It’s true.
Boulder County and its cycling community has gotten under my skin at times.
Like the time I drove an SUV on Foothills Parkway, hauling a trailer behind me. Fighting to keep the car on the road while battling the cross winds proved difficult enough.
But then when I had to make my way around countless packs of cyclists, riding four abreast. Yep, I didn’t feel too happy and surely mumbled some curse words.
More recently, I waited an extra 6-7 minutes at a work zone, as a cyclist ever so slowly made their way up Boulder Canyon.
I’ve participated in the endless back and forth on the Boulder Canyon Driver’s Forum between Nederland drivers and Boulder cyclists. I will say the discourse has gotten a little off the rails at time — wishing someone ill will because they ride a bike is not something I would ever do.
I have a bike. A mountain bike. I’ve always preferred riding seldom traveled dirt roads, or trails in the forests over battling it out on the roads. Even when I had a road bike many years ago, I mainly rode on rail trails.
But working in Boulder with many colleagues who roll in each morning on their bikes can run off on you. Maybe I should try to shrink my carbon footprint. After all, as a county employee I had a free membership to the Boulder B-cycle exchange.
My motives were altogether altruistic. I’d managed to find an all-day parking space near work. Parking near the Pearl Street Mall can be frustrating, and I didn’t want to give up my parking space.
Needing to run an errand down to the 29th Street Mall at lunch, I decided I’d brave the streets of Boulder on two wheels. I climbed on to my B-cycle bike and headed east.
I felt utterly naked, exposed. First off, I haven’t ridden a bike without a helmet, since I was a young child. I’d forgotten to bring my helmet from home and so rode with a bare head, risking head injury if I fell.
But the exposed part was more about being on such a tiny piece of equipment compared to the large trucks and cars passing by. I didn’t really know what to do at an intersection.
The bike lane was on my right, but I needed to turn left. Should I get in behind the cars? How should I signal what direction I was turning?
Ugh.
Intersections provide confounding for another reason. Trying to get back up to traffic speed on a bike is so much harder. As the light turned yellow much too quickly, I found myself stomping down on the pedals, desperate to clear the intersection.

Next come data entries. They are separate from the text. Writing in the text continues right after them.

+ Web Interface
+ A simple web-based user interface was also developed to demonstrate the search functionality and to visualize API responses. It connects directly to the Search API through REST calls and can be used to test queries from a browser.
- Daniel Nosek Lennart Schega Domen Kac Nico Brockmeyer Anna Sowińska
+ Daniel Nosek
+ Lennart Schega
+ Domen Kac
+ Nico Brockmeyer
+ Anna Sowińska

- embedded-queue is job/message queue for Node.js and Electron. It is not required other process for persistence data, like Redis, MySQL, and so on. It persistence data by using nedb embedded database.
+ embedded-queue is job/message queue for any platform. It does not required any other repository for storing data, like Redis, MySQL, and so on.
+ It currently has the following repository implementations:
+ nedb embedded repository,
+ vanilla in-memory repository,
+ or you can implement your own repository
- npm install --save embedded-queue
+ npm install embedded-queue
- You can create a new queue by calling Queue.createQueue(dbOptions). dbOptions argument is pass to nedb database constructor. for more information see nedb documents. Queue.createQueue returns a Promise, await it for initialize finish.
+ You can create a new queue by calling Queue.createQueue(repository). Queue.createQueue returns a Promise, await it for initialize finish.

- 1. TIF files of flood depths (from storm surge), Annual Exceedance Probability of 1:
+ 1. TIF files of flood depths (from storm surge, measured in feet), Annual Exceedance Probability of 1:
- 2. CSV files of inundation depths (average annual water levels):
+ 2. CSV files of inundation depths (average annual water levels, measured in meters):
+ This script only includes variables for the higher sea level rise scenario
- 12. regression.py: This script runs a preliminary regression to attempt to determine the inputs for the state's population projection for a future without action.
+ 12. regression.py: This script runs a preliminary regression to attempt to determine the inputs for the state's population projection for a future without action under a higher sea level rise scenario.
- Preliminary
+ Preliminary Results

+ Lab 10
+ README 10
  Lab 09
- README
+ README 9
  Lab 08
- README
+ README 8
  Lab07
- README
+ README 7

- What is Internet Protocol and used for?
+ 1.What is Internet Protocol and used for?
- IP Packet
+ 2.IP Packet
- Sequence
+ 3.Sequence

Not wanting to repeat that brush with danger, I found myself slowing, but not actually stopping as I came to a stop sign. Suddenly, it hit me. I was that person. The person I had cursed at.
What’s wrong with these people? Why can’t they follow the rules of the road?
I quickly realized some streets had a bike lane, which at least provided some buffer between myself and the cars whizzing by. Riding on the streets, I tried to hug the side, as vehicle after vehicle bore down on me.
Then, yet another traffic challenge — a traffic circle. More second guessing. I see car to my left, should I go? Do I have enough time to get up to speed, before he decides to go? Finally entering the circle, a car cuts me off, not even stopping before entering the circle.
Yikes! These drivers are intimidating.
Riding back to work taught me one more lesson — a geography lesson. Boulder streets go up hill as they get closer to the Flatirons. I always thought Pine Street was a perfectly flat street. But riding a bike that only had three speeds to it showed me otherwise.
After my brief 30-minute ride (15 minutes each way), I glistened with sweat on this 90-degree day.
My brief foray on two wheels did teach me some humility.
I’ll think twice now before cursing a bicyclist.